# ACTION ITEM
What lines of the data hold the string "rowspan"? Copy them all.

# GIVEN DATA
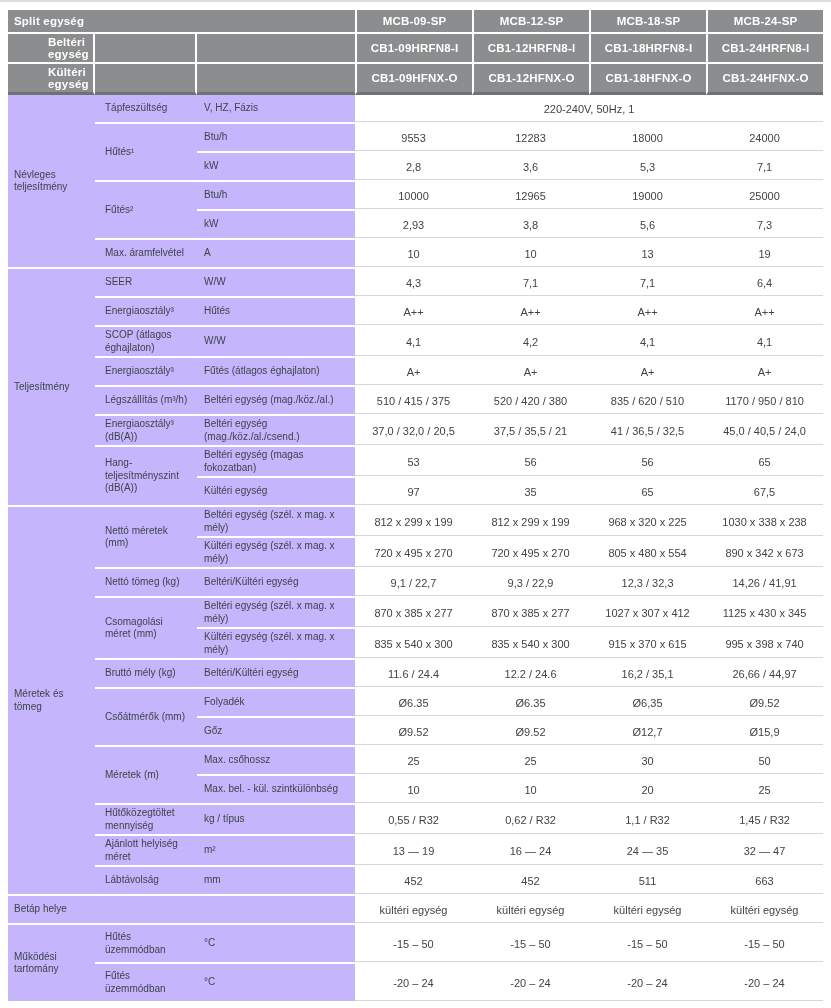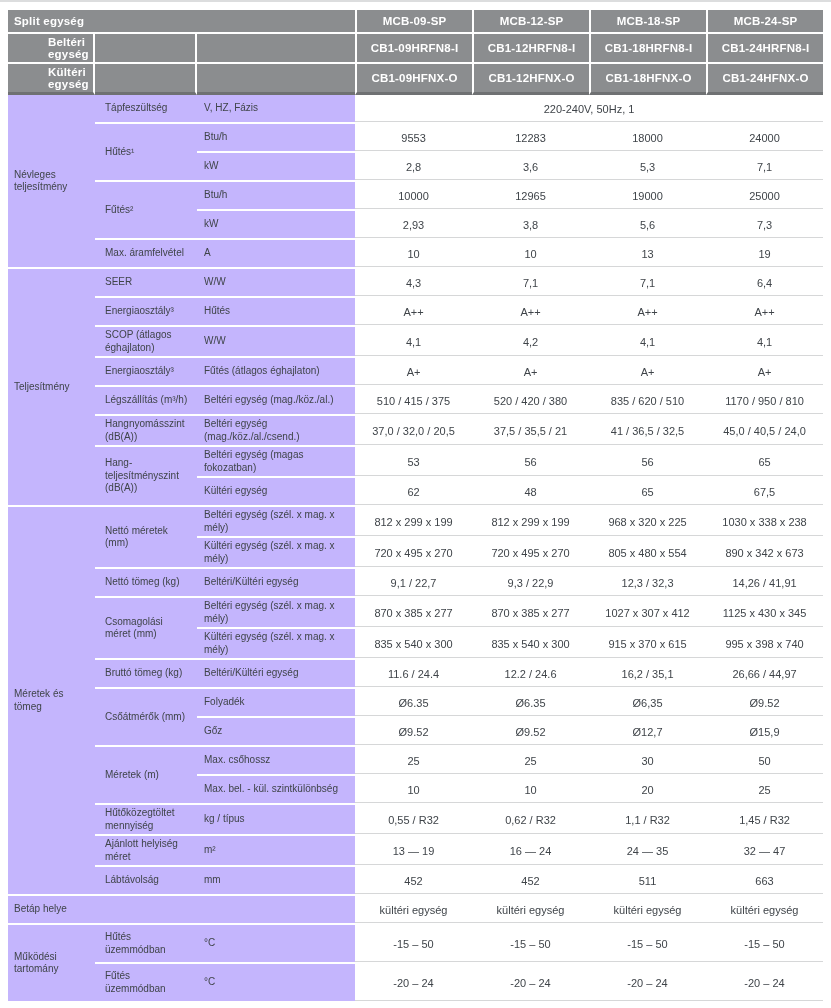--- a/index.html
+++ b/index.html
@@ -175,39 +175,39 @@
       </tr>
       <tr class="b">
         <td class="sub" rowspan="1">Légszállítás (m³/h)</td>
         <td class="det">Beltéri egység (mag./köz./al.)</td>
         <td class="val">510 / 415 / 375</td>
         <td class="val">520 / 420 / 380</td>
         <td class="val">835 / 620 / 510</td>
         <td class="val">1170 / 950 / 810</td>
       </tr>
       <tr class="b">
-        <td class="sub" rowspan="1">Hangnyomásszint (dB(A))</td>
+        <td class="sub" rowspan="1">Energiaosztály³ (dB(A))</td>
         <td class="det">Beltéri egység (mag./köz./al./csend.)</td>
         <td class="val">37,0 / 32,0 / 20,5</td>
         <td class="val">37,5 / 35,5 / 21</td>
         <td class="val">41 / 36,5 / 32,5</td>
         <td class="val">45,0 / 40,5 / 24,0</td>
       </tr>
       <tr class="b">
         <td class="sub" rowspan="2">Hang-teljesítményszint (dB(A))</td>
         <td class="det">Beltéri egység (magas fokozatban)</td>
         <td class="val">53</td>
         <td class="val">56</td>
         <td class="val">56</td>
         <td class="val">65</td>
       </tr>
       <tr class="b">
         <td class="det">Kültéri egység</td>
-        <td class="val">62</td>
-        <td class="val">48</td>
+        <td class="val">97</td>
+        <td class="val">35</td>
         <td class="val">65</td>
         <td class="val">67,5</td>
       </tr>
       <tr class="b">
         <td class="sec" rowspan="13">Méretek és tömeg</td>
         <td class="sub" rowspan="2">Nettó méretek (mm)</td>
         <td class="det">Beltéri egység (szél. x mag. x mély)</td>
         <td class="val">812 x 299 x 199</td>
         <td class="val">812 x 299 x 199</td>
         <td class="val">968 x 320 x 225</td>
@@ -237,21 +237,21 @@
         <td class="val">1125 x 430 x 345</td>
       </tr>
       <tr class="b">
         <td class="det">Kültéri egység (szél. x mag. x mély)</td>
         <td class="val">835 x 540 x 300</td>
         <td class="val">835 x 540 x 300</td>
         <td class="val">915 x 370 x 615</td>
         <td class="val">995 x 398 x 740</td>
       </tr>
       <tr class="b">
-        <td class="sub" rowspan="1">Bruttó tömeg (kg)</td>
+        <td class="sub" rowspan="1">Bruttó mély (kg)</td>
         <td class="det">Beltéri/Kültéri egység</td>
         <td class="val">11.6 / 24.4</td>
         <td class="val">12.2 / 24.6</td>
         <td class="val">16,2 / 35,1</td>
         <td class="val">26,66 / 44,97</td>
       </tr>
       <tr class="b">
         <td class="sub" rowspan="2">Csőátmérők (mm)</td>
         <td class="det">Folyadék</td>
         <td class="val">Ø6.35</td>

# ANSWER SECTION
         <td class="sub" rowspan="1">Légszállítás (m³/h)</td>
-        <td class="sub" rowspan="1">Hangnyomásszint (dB(A))</td>
+        <td class="sub" rowspan="1">Energiaosztály³ (dB(A))</td>
         <td class="sub" rowspan="2">Hang-teljesítményszint (dB(A))</td>
         <td class="sec" rowspan="13">Méretek és tömeg</td>
         <td class="sub" rowspan="2">Nettó méretek (mm)</td>
-        <td class="sub" rowspan="1">Bruttó tömeg (kg)</td>
+        <td class="sub" rowspan="1">Bruttó mély (kg)</td>
         <td class="sub" rowspan="2">Csőátmérők (mm)</td>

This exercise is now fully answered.